There’s still life in the Transition to Retirement Strategy
Posted on 10 October, 2020
by Duc Hong
The changes introduced from 1 July 2017 meant that assets supporting a TRIS are no longer exempt from tax. While that was a significant change, there are still circumstances where the TRIS strategy can be effective.
Elements to consider when implementing a Transition to Retirement strategy include:
- Members must have reached preservation age
- For those under 60 the TRIS may result in additional taxable income, however a 15% tax offset will generally be available
- For those over 60 the TRIS income is tax-free
- The maximum TRIS payments each year are limited to 10% of the account balance.
The strategies that can be used with a TRIS include:
- Maximising super contributions in a tax effective way whilst not reducing net income received.

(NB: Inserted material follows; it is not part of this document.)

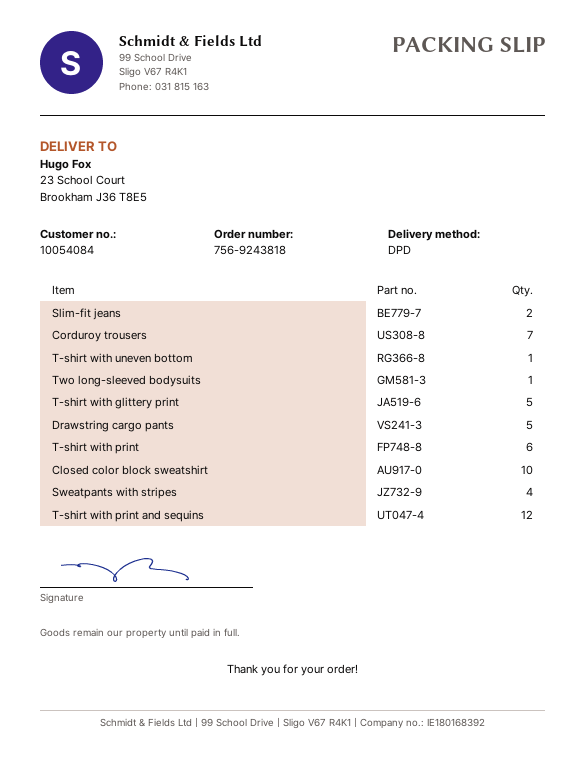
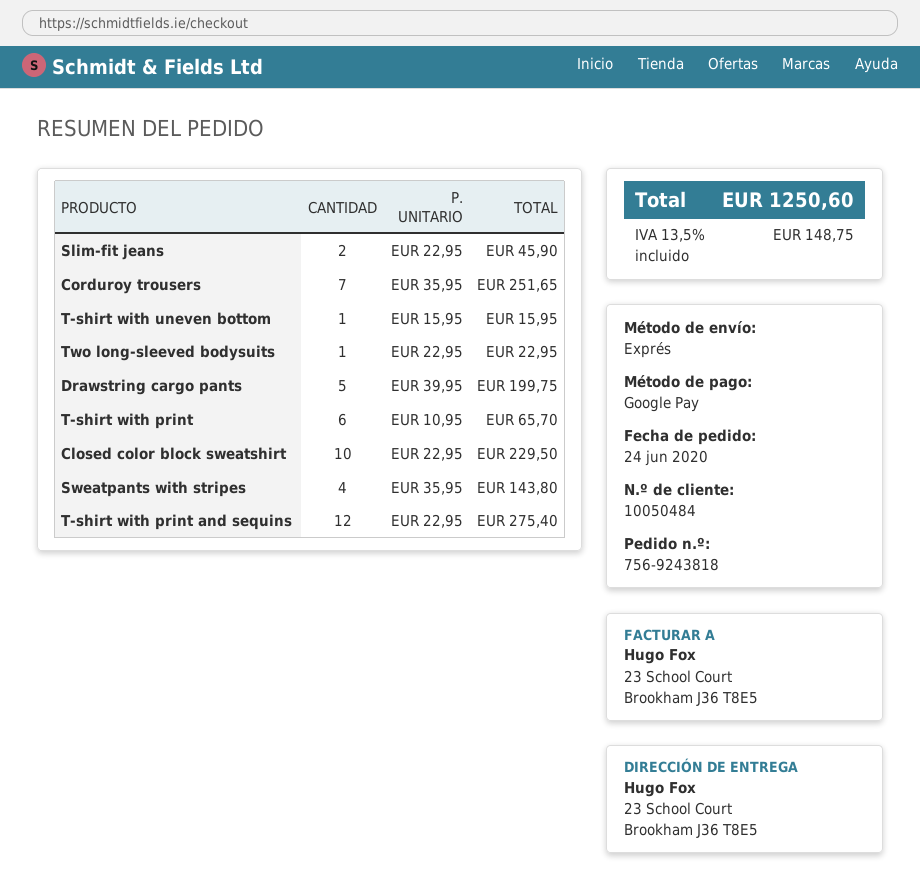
customer number: 10054084 -> 10050484
shipping method: DPD -> express
T-shirt with glittery print: 5 -> none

Contributions can be salary sacrifice or personal concessional
- Trustees may allow unused carried forward concessional contribution caps to be fully utilised
- Mini withdrawal / re-contribution strategy to increase tax free components;
- Benefit splitting, including with a younger spouse where their account balance may be able to be quarantined for Centrelink purposes
- Supplementing lost income where a taxpayer reduces their working hours from full-time to part-time
- Utilising super to pay down debt.
As at October 2020, anyone born on or before October 1962 would be eligible to commence a Transition to Retirement Income Stream.